Gene therapy is really a broad range of treatment that all intend to “reprogram” the genome. It has never worked as advertised to date, but there are signs that we are getting edging closer.
The idea is that if gene X is broken, you just cut out the old gene X and splice in the new gene X to every cell in the body. This is far, far, far simpler said than done and nobody has gotten within the same galaxy of this to date.
If it were possible to do the above, there is little potential problems with gene therapy. Any potential problem could be easily repaired, as probably 99% of everything has genetic contribution. About the only thing that doesn’t have genetic contribution is trauma, and even that probably has some genetic contribution, both to preponderance, injury extent, and recovery.
There are a number of hurdles to get over once you have even that solved. Let’s say you have cystic fibrosis because you lack a particular protein called CFTR. You introduce CFTR by gene therapy – now you don’t have cystic fibrosis. But, your body may develop an immune response against the perfect, new, CFTR protein because it does not recognize it as part of your body. After all, it is a new protein to your immune system, just like bacteria and viruses. But by the time we have gene therapy working, I can’t see this problem giving us too much problem.

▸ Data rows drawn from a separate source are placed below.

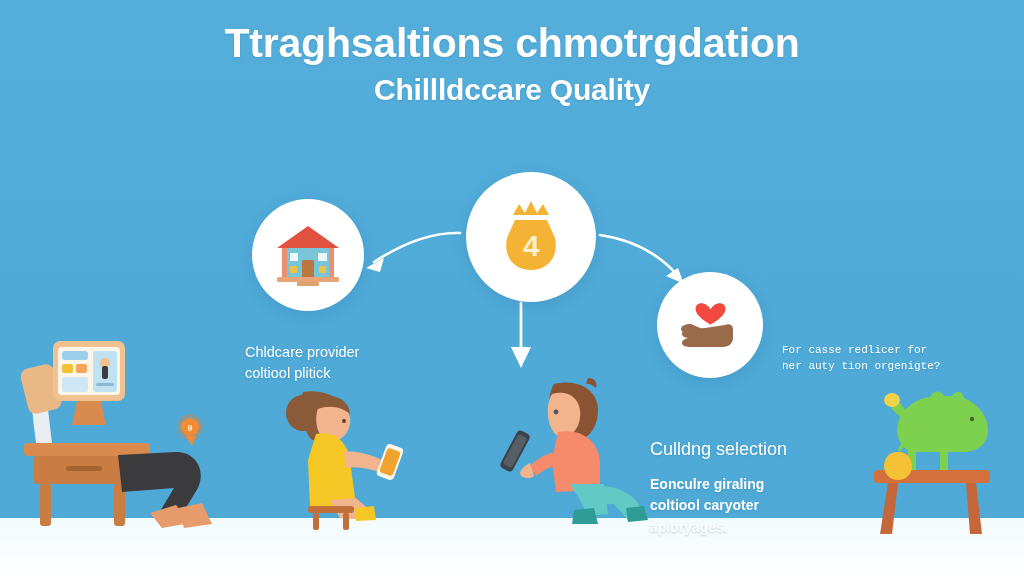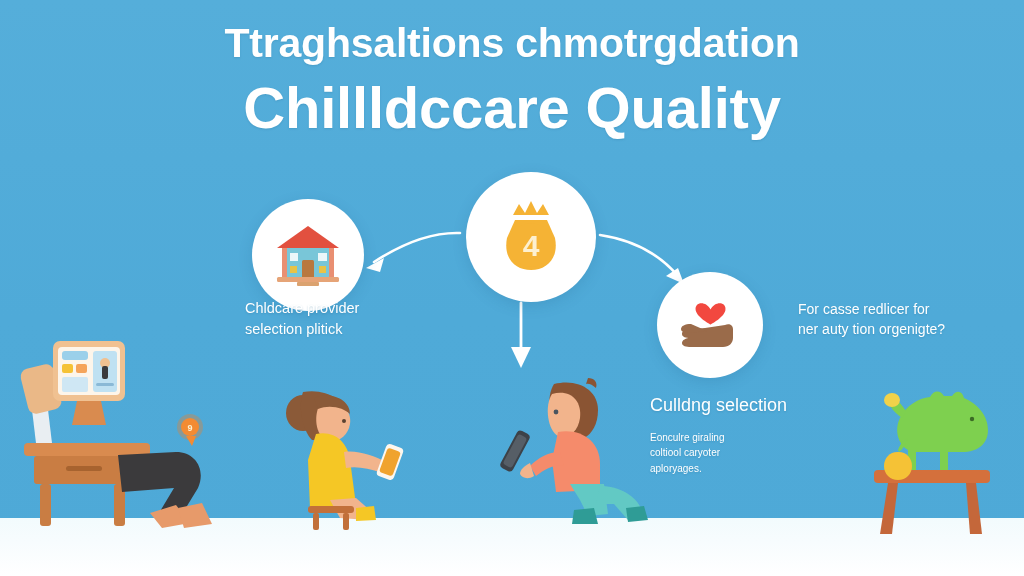--- a/index.html
+++ b/index.html
@@ -40,66 +40,69 @@
     color: #ffffff;
   }
   .title-line {
     font-size: 41px;
     font-weight: bold;
     line-height: 1.32;
     letter-spacing: -0.2px;
     text-shadow: 0 1px 2px rgba(40,110,150,0.25);
   }
   .title-line.second {
-    font-size: 58px;
+    font-size: 30px;
   }
   
   .node {
     position: absolute;
     border-radius: 50%;
     background: #ffffff;
     box-shadow: 0 4px 14px rgba(30,90,130,0.17);
     display: flex;
     align-items: center;
     justify-content: center;
   }
   .node-left  { left: 252px; top: 199px; width: 112px; height: 112px; }
   .node-center{ left: 466px; top: 172px; width: 130px; height: 130px; }
   .node-right { left: 657px; top: 272px; width: 106px; height: 106px; }
 
   
   .caption {
     position: absolute;
     color: #ffffff;
     text-shadow: 0 1px 2px rgba(40,110,150,0.3);
+    margin-top: 44px;
   }
   .cap-left {
     left: 245px; top: 298px;
     width: 220px;
     font-size: 14.5px;
     line-height: 1.42;
   }
   .cap-right {
-    left: 798px; top: 299px;
+    left: 782px; top: 299px;
     width: 190px;
-    font-size: 14px;
+    font-size: 11px;
     line-height: 1.45;
+    font-family: Liberation Mono, monospace;
   }
   .cap-bottom {
     left: 650px; top: 393px;
     width: 180px;
   }
   .cap-bottom .head {
     font-size: 18px;
     line-height: 1.4;
     margin-bottom: 12px;
   }
   .cap-bottom .body {
-    font-size: 10px;
+    font-size: 14px;
     line-height: 1.52;
+    font-weight: bold;
   }
   
   .art {
     position: absolute;
     left: 0; top: 0;
     width: 1024px; height: 576px;
   }
 </style>
 </head>
 <body>
@@ -142,21 +145,21 @@
       <rect x="19" y="31" width="8" height="8" fill="#ffffff" opacity="0.85"></rect>
       <rect x="47" y="31" width="9" height="8" fill="#ffffff" opacity="0.85"></rect>
       <rect x="19" y="44" width="7" height="7" fill="#f5c236" opacity="0.9"></rect>
       <rect x="48" y="44" width="7" height="7" fill="#f5c236" opacity="0.9"></rect>
       <rect x="6" y="55" width="62" height="5" rx="1.5" fill="#e6a477"></rect>
       <rect x="26" y="60" width="22" height="4" rx="1" fill="#dba26f"></rect>
     </svg>
   </div>
   <div class="caption cap-left">
     <div>Chldcare provider</div>
-    <div>selection plitick</div>
+    <div>coltiool plitick</div>
   </div>
 
   <div class="node node-center">
     <svg width="80" height="78" viewBox="0 0 80 78">
       <path d="M22 17 L28 6 L34 15 L40 3 L46 15 L52 6 L58 17 Z" fill="#f5b335"></path>
       <path d="M24 22 L40 22 L56 22 L64 40 C68 60 56 72 40 72 C24 72 12 60 16 40 Z" fill="#f5b335"></path>
       <circle cx="40" cy="47" r="22" fill="#f5b335"></circle>
       <text x="40" y="58" text-anchor="middle" font-family="Liberation Sans, sans-serif" font-size="30" font-weight="bold" fill="#fdf0cf">4</text>
     </svg>
   </div>

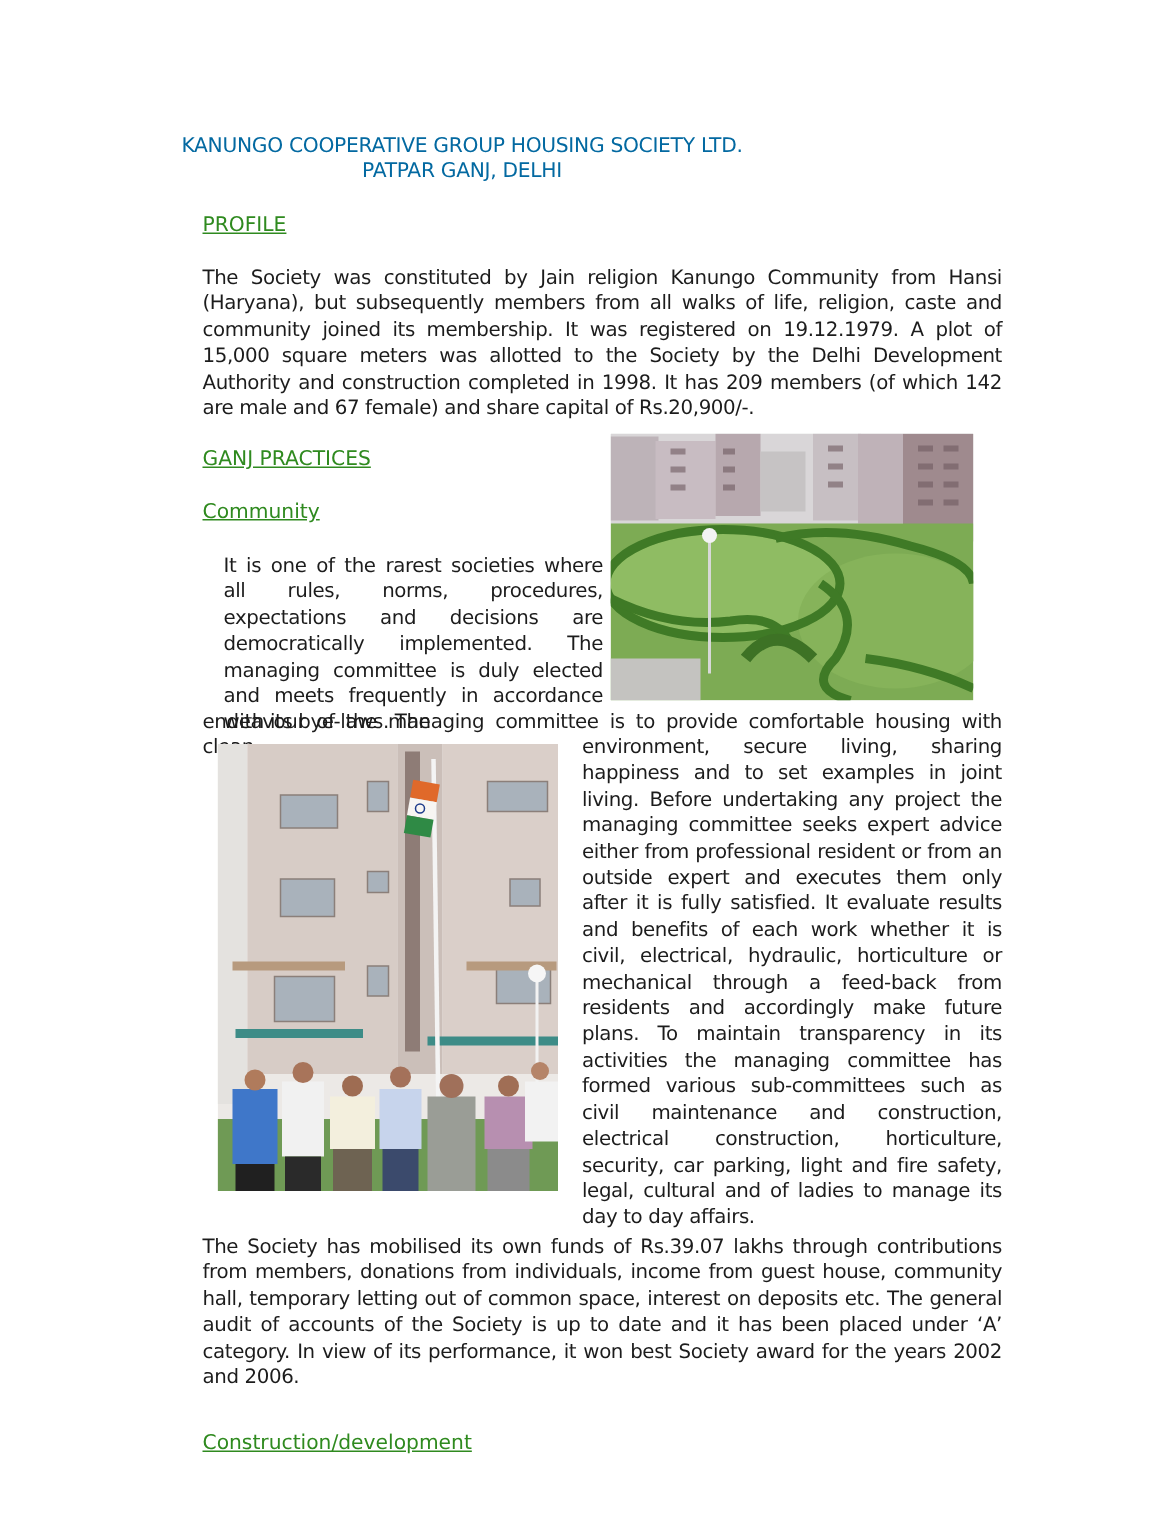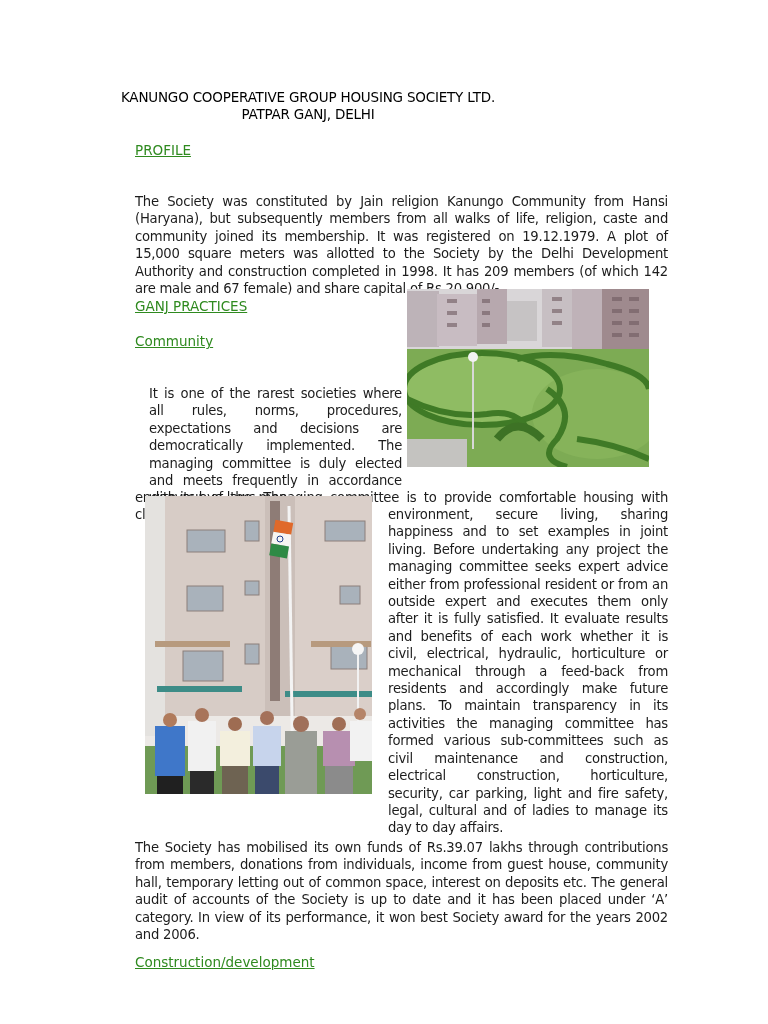--- a/index.html
+++ b/index.html
@@ -1,23 +1,23 @@
 <!DOCTYPE html>
 <html><head>
 <meta charset="utf-8">
 <style>
   html, body { margin: 0; padding: 0; background: #ffffff; }
   body { width: 768px; height: 1024px; position: relative; overflow: hidden;
          font-family: "DejaVu Sans", sans-serif; color: #1a1a1a; }
   .page { position: absolute; left: 0; top: 0; width: 768px; height: 1024px; }
   .title { position: absolute; left: 0; width: 616px; text-align: center;
-           color: #000000; font-size: 13.5px; line-height: 17px; letter-spacing: -0.2px; }
+           color: #0369a1; font-size: 13.5px; line-height: 17px; letter-spacing: -0.2px; }
   .heading { position: absolute; left: 135px; color: #2f8a1f; font-size: 13.5px; line-height: 17px; text-decoration: underline; }
   .para { position: absolute; font-size: 13.2px; line-height: 17.4px; text-align: justify;
-          text-align-last: left; color: #1c1c1c; letter-spacing: -0.25px; margin-top: 16px; }
+          text-align-last: left; color: #1c1c1c; letter-spacing: -0.25px; }
   .photo { position: absolute; overflow: hidden; }
   .photo svg { display: block; }
 </style>
 </head>
 <body>
 
 <div class="page">
 
   <div class="title" style="top:89px;">KANUNGO COOPERATIVE GROUP HOUSING SOCIETY LTD.</div>
   <div class="title" style="top:106px;text-align:center;">PATPAR GANJ, DELHI</div>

As to actually finding out the genetic preponderances, yeah that’s gonna be a challenge as Squink pointed out. But, there is going to be a lot of headway into this – haplotype surveys, widescale genotyping. Perhaps in 10 years, it will cost $1000 to sequence a genome. At least if you believe Craig Venter. The more data, the more we can figure out. Also, model systems are quite powerful and we may be able to take some of these things apart in mice or flies before worrying about humans. Transcriptional and to an extent translational control are all under mostly genetic control. We could worry about epigenetics, but if we have all of these genetic problems figured out, we probably will have ways of manipulating epigenetics as well. There are enough people working on it…
In terms of ANY cures, it again depends what you mean by “gene therapy.” The standard gutted adenovirus or adeno-associated virus carrying a new gene which homologously replaces the old gene – that is still years in the future. But simpler strategies have yielded therapies although these are not constant. There are some which are very promising in clinical trials – SCID (severe combined immunodeficiency aka the disease which the Boy in the Bubble had) is a potential that comes to mind. SCID shows definite potential – autologous bone marrow transplant with ex vivo gene transfer is a very viable option. Juvenille type I diabetes is coming up on the horizon for a similar reason. Many diseases are perhaps treatable by giving some bone marrow or other stem cells IV, with ex vivo gene transfer – lysosomal storage disorders, immunodeficiencies, blood dyscrasias, and clotting disorders come to mind.
Perhaps we will start to see crude gene therapy for more diseases in the next few years. Don’t wait up for the inhaler full of CF-be-gone virus available in your corner drug store.
There are hundreds of bumps in the road however. A teenager, Jesse Gelsinger, died in a gene therapy trial in 2000, causing wide spread repercussions about clinical trials and safe administration of high doses of a viral vector. Last year, a child in France developed an apparently gene-therapy induced leukemia.
I wouldn’t hold your breath. Therapies which eventually correct genetic mistakes are bound to happen sometime – there is just so much potential waiting there.